From the end of the 17th century, English attacks led to the island's French settlers abandoning Saint Pierre and Miquelon, and the British took possession from 1713 to 1763. France eventually reclaimed them, and French settlers returned to live peacefully for 15 years. France joining the American Revolutionary War against Britain led to a British attack and the deportation of the French settlers. Possession of Saint Pierre and Miquelon passed back and forth between France and Great Britain for the next 38 years, as the islands experienced continued invasions from both countries, voluntary or forced removal of the island's residents, and upheaval associated with the French Revolution.

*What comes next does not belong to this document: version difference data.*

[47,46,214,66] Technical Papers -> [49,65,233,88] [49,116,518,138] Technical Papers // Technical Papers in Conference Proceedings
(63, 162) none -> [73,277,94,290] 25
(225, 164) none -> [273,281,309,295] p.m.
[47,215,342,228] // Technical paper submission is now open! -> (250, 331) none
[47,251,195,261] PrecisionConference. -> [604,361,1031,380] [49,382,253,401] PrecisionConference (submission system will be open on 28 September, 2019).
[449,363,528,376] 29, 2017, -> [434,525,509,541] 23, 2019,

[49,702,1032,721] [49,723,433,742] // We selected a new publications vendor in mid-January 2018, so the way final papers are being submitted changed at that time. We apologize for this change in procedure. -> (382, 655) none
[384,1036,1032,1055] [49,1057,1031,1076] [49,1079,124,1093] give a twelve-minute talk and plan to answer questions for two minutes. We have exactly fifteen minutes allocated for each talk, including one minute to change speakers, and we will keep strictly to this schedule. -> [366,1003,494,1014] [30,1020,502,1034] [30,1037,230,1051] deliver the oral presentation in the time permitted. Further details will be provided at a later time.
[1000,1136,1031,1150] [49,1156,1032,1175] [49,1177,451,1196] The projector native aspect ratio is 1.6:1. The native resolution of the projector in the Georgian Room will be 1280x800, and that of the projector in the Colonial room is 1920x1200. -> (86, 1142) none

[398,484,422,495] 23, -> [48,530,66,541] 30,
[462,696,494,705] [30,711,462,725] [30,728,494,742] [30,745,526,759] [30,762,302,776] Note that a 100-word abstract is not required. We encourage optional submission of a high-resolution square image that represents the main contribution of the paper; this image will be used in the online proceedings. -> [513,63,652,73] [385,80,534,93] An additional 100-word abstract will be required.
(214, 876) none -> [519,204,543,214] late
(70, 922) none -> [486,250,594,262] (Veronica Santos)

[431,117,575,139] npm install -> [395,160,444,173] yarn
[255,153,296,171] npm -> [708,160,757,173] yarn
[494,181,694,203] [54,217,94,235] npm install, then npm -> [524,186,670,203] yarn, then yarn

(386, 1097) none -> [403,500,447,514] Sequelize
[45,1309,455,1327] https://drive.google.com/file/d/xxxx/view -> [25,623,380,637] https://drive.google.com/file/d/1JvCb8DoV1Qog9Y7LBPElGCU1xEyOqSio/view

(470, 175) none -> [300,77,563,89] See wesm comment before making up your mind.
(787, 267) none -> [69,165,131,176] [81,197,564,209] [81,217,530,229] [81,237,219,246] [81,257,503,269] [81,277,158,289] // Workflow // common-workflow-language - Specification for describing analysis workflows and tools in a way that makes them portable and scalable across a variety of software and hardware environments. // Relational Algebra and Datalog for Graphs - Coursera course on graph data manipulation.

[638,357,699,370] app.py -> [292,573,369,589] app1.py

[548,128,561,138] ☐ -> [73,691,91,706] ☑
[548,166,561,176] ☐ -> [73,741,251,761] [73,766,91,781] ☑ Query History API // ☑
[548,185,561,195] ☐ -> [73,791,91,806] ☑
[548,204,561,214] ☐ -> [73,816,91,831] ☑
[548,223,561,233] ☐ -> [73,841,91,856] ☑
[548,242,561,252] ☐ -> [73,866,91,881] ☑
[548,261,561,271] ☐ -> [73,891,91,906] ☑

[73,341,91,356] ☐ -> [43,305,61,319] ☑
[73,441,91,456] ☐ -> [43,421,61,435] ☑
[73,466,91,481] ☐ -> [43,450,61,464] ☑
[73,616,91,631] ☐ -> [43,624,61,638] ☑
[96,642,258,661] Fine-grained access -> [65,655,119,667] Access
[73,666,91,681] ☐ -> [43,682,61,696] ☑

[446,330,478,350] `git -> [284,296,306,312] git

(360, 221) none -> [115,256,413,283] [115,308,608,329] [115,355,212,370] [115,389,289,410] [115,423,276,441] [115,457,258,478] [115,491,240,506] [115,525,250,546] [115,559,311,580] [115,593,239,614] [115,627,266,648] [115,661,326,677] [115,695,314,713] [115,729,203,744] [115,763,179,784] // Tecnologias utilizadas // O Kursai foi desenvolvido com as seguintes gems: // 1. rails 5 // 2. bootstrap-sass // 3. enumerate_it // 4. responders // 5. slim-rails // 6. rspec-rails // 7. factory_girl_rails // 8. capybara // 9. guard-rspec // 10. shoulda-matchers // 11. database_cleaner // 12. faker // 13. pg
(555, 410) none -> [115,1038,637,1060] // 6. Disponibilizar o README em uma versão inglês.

France finally reclaimed the islands after Napoleon's second abdication in 1815, and there followed 70 years of prosperity for the French fishing industry and residents. However, political and economic changes led to a slow decline of the fishing industry after the late 19th century. There was a short 13-year economic boom on the island associated with the period of Prohibition in the United States, when Saint Pierre and Miquelon were prominent bases for alcohol smuggling. This boom ended with the end of Prohibition in 1933, and the economy sank into depression.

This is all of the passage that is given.